- Opening Delimiter -

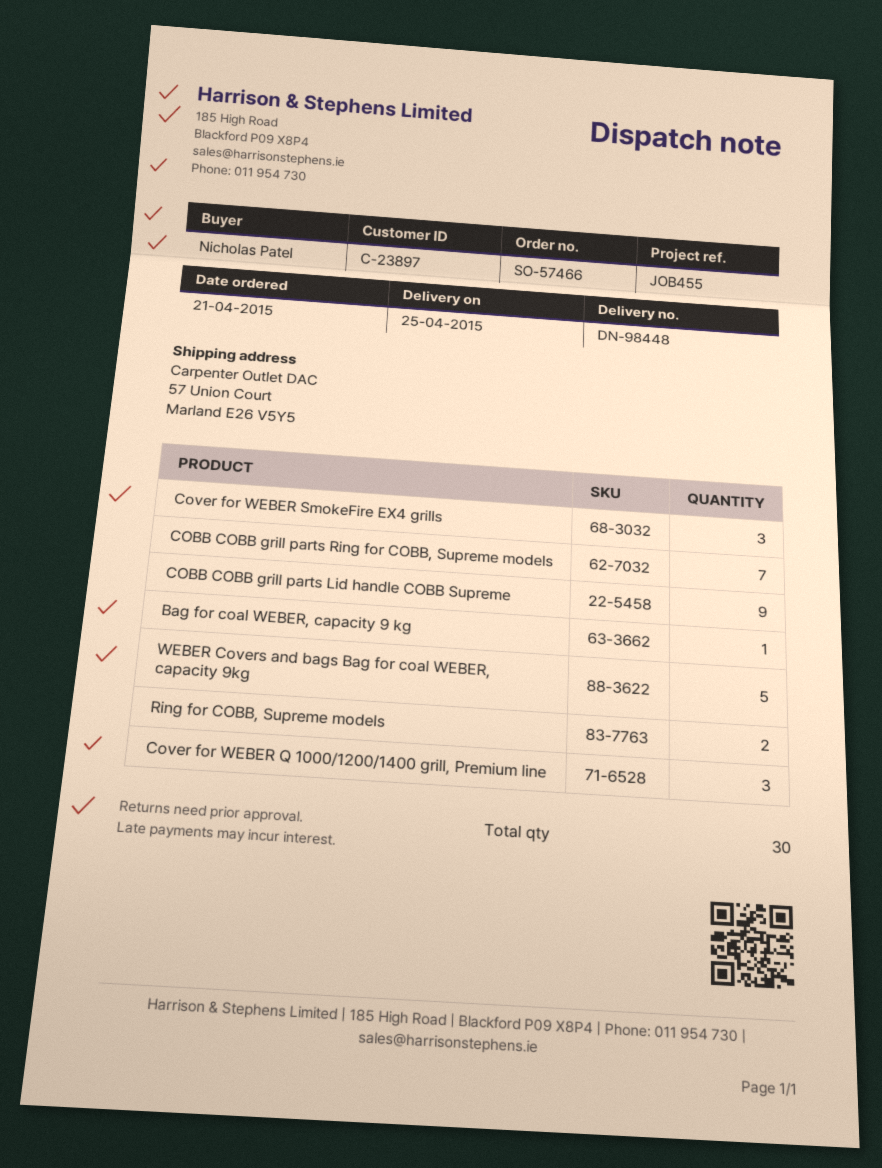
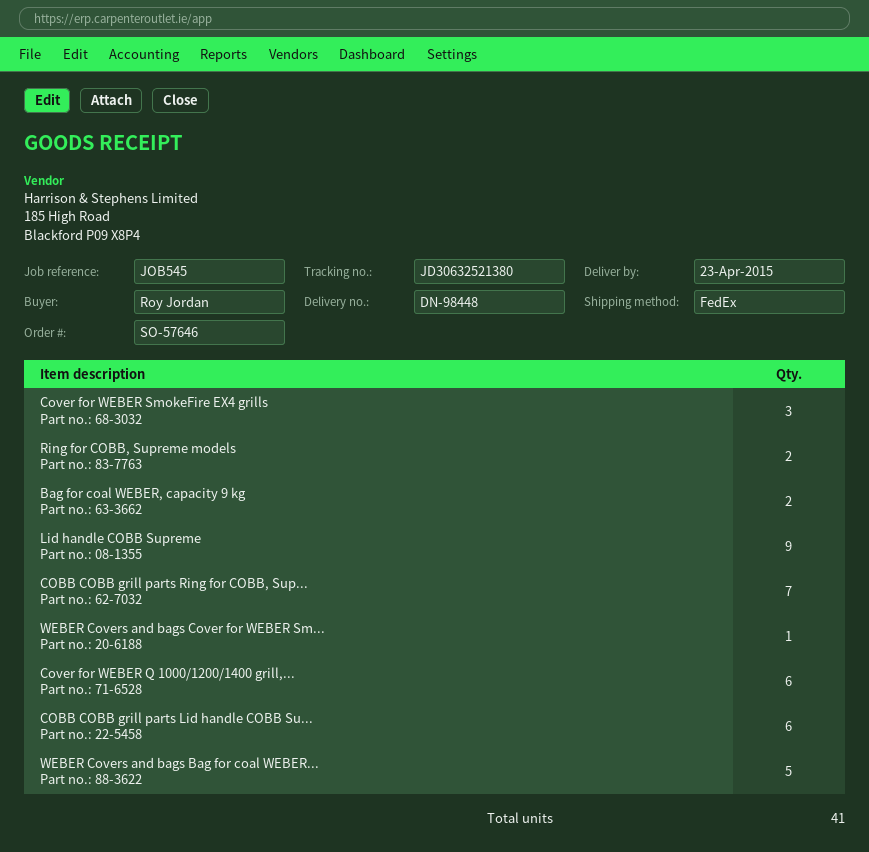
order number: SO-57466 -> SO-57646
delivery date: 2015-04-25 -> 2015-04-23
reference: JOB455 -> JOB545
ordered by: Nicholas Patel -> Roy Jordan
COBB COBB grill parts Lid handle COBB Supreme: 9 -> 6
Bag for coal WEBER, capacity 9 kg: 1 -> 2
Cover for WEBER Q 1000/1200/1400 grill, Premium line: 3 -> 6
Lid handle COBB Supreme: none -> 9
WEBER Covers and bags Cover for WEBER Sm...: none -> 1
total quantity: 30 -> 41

- Closing Delimiter -

Instructions to follow: Transcribe all lines above exactly, skipping pictures.

Task solution:
order number: SO-57466 -> SO-57646
delivery date: 2015-04-25 -> 2015-04-23
reference: JOB455 -> JOB545
ordered by: Nicholas Patel -> Roy Jordan
COBB COBB grill parts Lid handle COBB Supreme: 9 -> 6
Bag for coal WEBER, capacity 9 kg: 1 -> 2
Cover for WEBER Q 1000/1200/1400 grill, Premium line: 3 -> 6
Lid handle COBB Supreme: none -> 9
WEBER Covers and bags Cover for WEBER Sm...: none -> 1
total quantity: 30 -> 41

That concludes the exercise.